Jornada Semanal, domingo 29 de septiembre  de 2002          núm. 395

ENRIQUE LÓPEZ AGUILAR

LAS CALLES 
DEL ESPEJO BLANCO

Casi resulta increíble constatar que, hasta mediados de la década de los sesenta, ésta fuera zona muy poco transitada, que todavía no existiera Gandhi y que, cruzando el parque de La Bombilla, hacia la iglesita de san Sebastián, donde ahora se encuentran la Plaza Federico Gamboa y la biblioteca de Condumex, existieran un poco más adelante maizales y pequeñas granjas donde podían comprarse miel, pasas y algunos frutos de la hortaliza. Entre lo descrito por Gamboa en Santa y lo que se ve en la primera versión fílmica de la novela y lo que cualquiera podía visitar hace unos cuarenta años, casi parecía no haber ocurrido nada pero, menos de veinte años después de 1965, Chimalistac había abandonado por completo y para siempre esa fisonomía de enclave bucólico dentro de una ciudad obstinada en crecer hacia el sur. Sobre Chimalistac y las colonias y barrios de la Ciudad de México pasaron Echeverría y su desgobernado expansionismo, los efectos colaterales de las grúas de Hank González y la rapiña de las compañías inmobiliarias, así como la extraña confianza en un desarrollo estabilizador que se desmoronó muy pronto y dejó a las generaciones nacidas después de 1965 en una suerte de desamparo urbanístico y económico. Chimalistac cambió mucho su fisonomía pero se obstinó en seguir siendo Chimalistac, remanso entre ejes viales, avenidas y metros que la cercan: Miguel Ángel de Quevedo, Universidad, Insurgentes y Copilco, cuyos ruidos, malos olores y atascamientos de tránsito parecieran dejar intocada la belleza del otrora pueblo no tan cercano de la Ciudad de México, donde la pudorosa castidad de una joven como Santa podía guardarse como en un cofre, a salvo de las tentaciones babilónicas de la temible capital.

Chimalistac significa, precisamente, "espejo blanco", y se asienta donde, en la Colonia, se extendían las productivas huertas del convento carmelita, del que ahora sólo quedan los restos de la iglesia del Carmen, famosa por sus momias, y en el que apenas se puede atisbar algo de su antiguo esplendor aunque todavía se aprecien las dimensiones del inmenso convento (del tamaño de la ciudad del Vaticano) por los escasos vestigios arquitectónicos que han sobrevivido. Ahora, Chimalistac es uno de los pocos barrios donde parece haber preocupación por mantener un estilo arquitectónico y un espíritu homogéneos, y en el que casi cada calle cuenta con una cédula explicativa donde el paseante puede desentrañar el sentido de sus nombres y la historia de un lugar, empecinado en no dejar morir a los personajes de Gamboa entre las callejuelas de su módico laberinto.

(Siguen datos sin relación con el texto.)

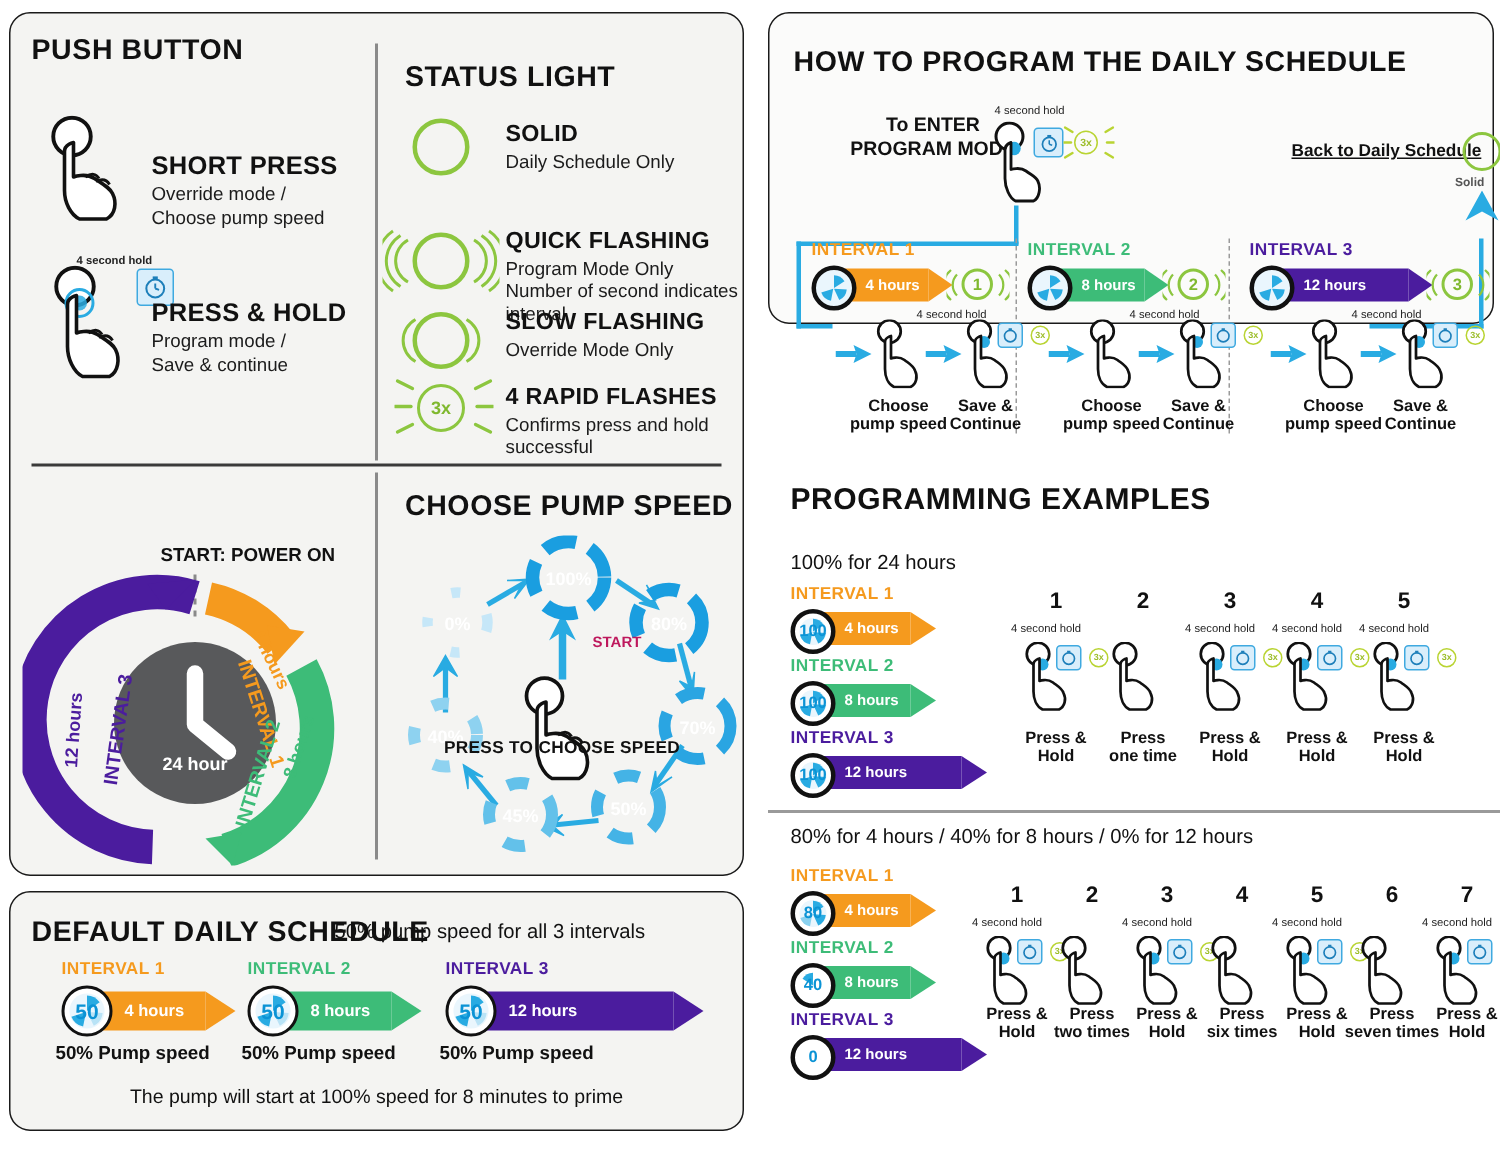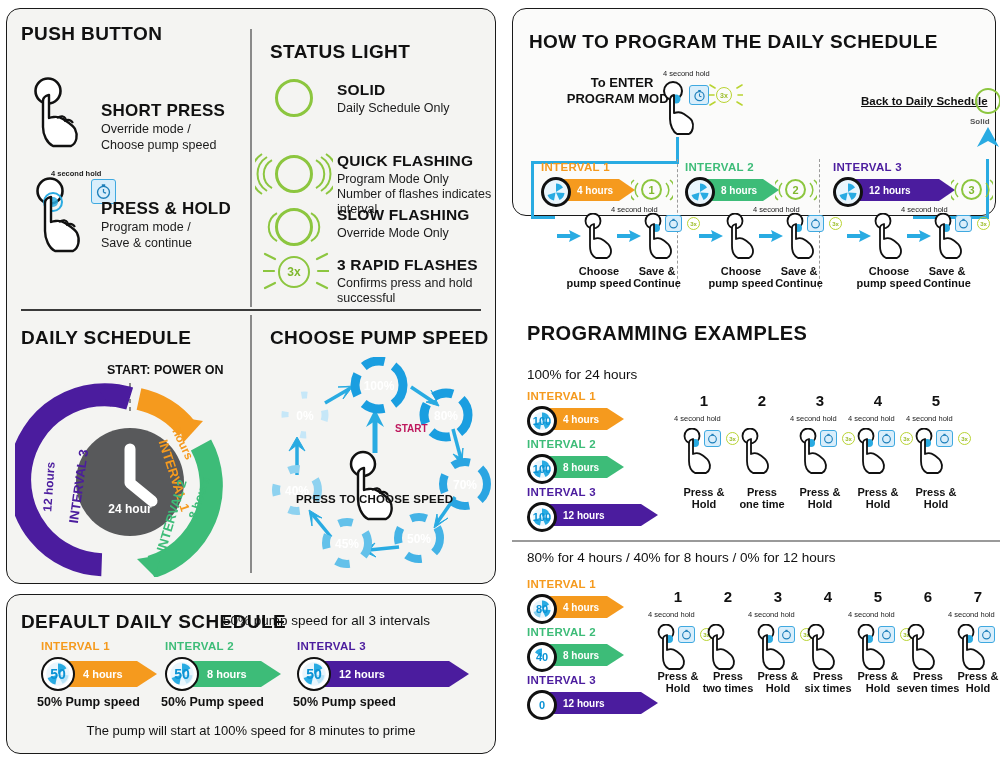--- a/index.html
+++ b/index.html
@@ -138,21 +138,21 @@
     <svg style="position:absolute;left:248px;top:143px;" width="78" height="44" viewBox="0 0 78 44">
       <path d="M17 8 a16 16 0 0 0 0 28" fill="none" stroke="#8cc63f" stroke-width="2"></path>
       <path d="M12 5 a20 20 0 0 0 0 34" fill="none" stroke="#8cc63f" stroke-width="2"></path>
       <path d="M7 2 a24 24 0 0 0 0 40" fill="none" stroke="#8cc63f" stroke-width="2"></path>
       <path d="M61 8 a16 16 0 0 1 0 28" fill="none" stroke="#8cc63f" stroke-width="2"></path>
       <path d="M66 5 a20 20 0 0 1 0 34" fill="none" stroke="#8cc63f" stroke-width="2"></path>
       <path d="M71 2 a24 24 0 0 1 0 40" fill="none" stroke="#8cc63f" stroke-width="2"></path>
     </svg>
     <div class="h-item" style="position:absolute;left:330px;top:143px;font-size:15.5px;">QUICK FLASHING</div>
     <div class="t-item" style="position:absolute;left:330px;top:163px;">Program Mode Only</div>
-    <div class="t-item" style="position:absolute;left:330px;top:178px;">Number of flashes indicates</div>
+    <div class="t-item" style="position:absolute;left:330px;top:178px;">Number of second indicates</div>
     <div class="t-item" style="position:absolute;left:330px;top:193px;">interval</div>
 
     <div class="ring" style="position:absolute;left:268px;top:199px;width:38px;height:38px;"></div>
     <svg style="position:absolute;left:258px;top:196px;" width="58" height="44" viewBox="0 0 58 44">
       <path d="M12 8 a16 16 0 0 0 0 28" fill="none" stroke="#8cc63f" stroke-width="2"></path>
       <path d="M46 8 a16 16 0 0 1 0 28" fill="none" stroke="#8cc63f" stroke-width="2"></path>
     </svg>
     <div class="h-item" style="position:absolute;left:330px;top:197px;font-size:15.5px;">SLOW FLASHING</div>
     <div class="t-item" style="position:absolute;left:330px;top:217px;">Override Mode Only</div>
 
@@ -162,28 +162,27 @@
     <svg style="position:absolute;left:256px;top:240px;" width="66" height="46" viewBox="0 0 66 46">
       <g stroke="#8cc63f" stroke-width="2.2" stroke-linecap="round">
         <path d="M12 10 L2 5"></path>
           <path d="M11 22 L0 22"></path>
           <path d="M12 34 L2 39"></path>
         <path d="M54 10 L64 5"></path>
           <path d="M55 22 L66 22"></path>
           <path d="M54 34 L64 39"></path>
       </g>
     </svg>
-    <div class="h-item" style="position:absolute;left:330px;top:247px;font-size:15.5px;">3 RAPID FLASHES</div>
+    <div class="h-item" style="position:absolute;left:330px;top:247px;font-size:15.5px;">4 RAPID FLASHES</div>
     <div class="t-item" style="position:absolute;left:330px;top:267px;">Confirms press and hold</div>
     <div class="t-item" style="position:absolute;left:330px;top:282px;">successful</div>
 
     <div class="hdivider" style="left:14px;top:300px;width:460px;"></div>
     <div class="vdivider" style="left:243px;top:306px;height:258px;"></div>
 
-    <div class="h-section h-big" style="position:absolute;left:14px;top:318px;">DAILY SCHEDULE</div>
 
     <div style="position:absolute;left:100px;top:354px;font-weight:bold;font-size:12.5px;color:#111;">START: POWER ON</div>
 
     <svg style="position:absolute;left:8px;top:368px;" width="230" height="200" viewBox="0 0 230 200">
 
       <line x1="115" y1="6" x2="115" y2="36" stroke="#8a8a8a" stroke-width="2" stroke-dasharray="4 4"></line>
 
       <path d="M108 192 A 85 85 0 1 1 95 24" fill="none" stroke="#4B1C9E" stroke-width="23" stroke-linecap="butt" transform="rotate(14 115 103)"></path>
       <polygon points="88,32 74,16 106,10" fill="#4B1C9E" transform="rotate(6 115 103)"></polygon>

No es usual que en Ciudad de México se encuentren remansos arbolados con una atmósfera tan peculiar. Tal vez, San Ángel, Tlalpan y Coyoacán compartan esas cualidades con Chimalistac en la composición de una franja urbana, en el Sur, donde puede sentirse el peso físico de la arquitectura y la felicidad de zonas verdes que no se han perdido con el pretexto de asfaltar mejor las calles, para beneficio de los automóviles. Esos cuatro lugares, antiguos pueblos de las afueras de la ciudad, comparten la urgencia de ser caminados, no de ser cruzados velozmente sobre cuatro llantas, lo cual les otorga una dimensión más humana, pues pueden ser visitadas al paso natural de la especie, que es de siete kilómetros por hora.

Si se tratara de recomendar tesoros en la zona, además del que en sí mismo es deambularla, no deberían faltar las visitas a la casi ermita de San Sebastián (por sus dimensiones) y la plaza Federico Gamboa, el paseo por lo que antes fue un río con sus puentes de piedra, el hallazgo de una fuente en una pequeña plaza, el encuentro con lo que resta de algo entre capilla posa y adoratorio, muy lejos del convento… lo demás son piedras de canto rodado, hiedras, árboles y casas, algunas de ellas muy interesantes aunque se noten, de pronto, cierto estilo sesentero o algunas invenciones levemente kitsch. Para los amantes de lo literario, sería suficiente con saber que por ahí deambulan Gabriel García Márquez, Augusto Monterroso y Bárbara Jacobs, su esposa, además del vecino fantasma de Álvaro Obregón, que sigue perdido en La Bombilla, y los dibujos de León Toral, su asesino.

En términos de solventar una nostalgia prematura, no estaría de más concluir el paseo en El Refectorio del Convento, antiguo restaurante con teatrino, de Salvador Novo, en Coyoacán, con la finalidad de sumergirse, así sea transitoriamente, en una Ciudad de México en vías de extinción.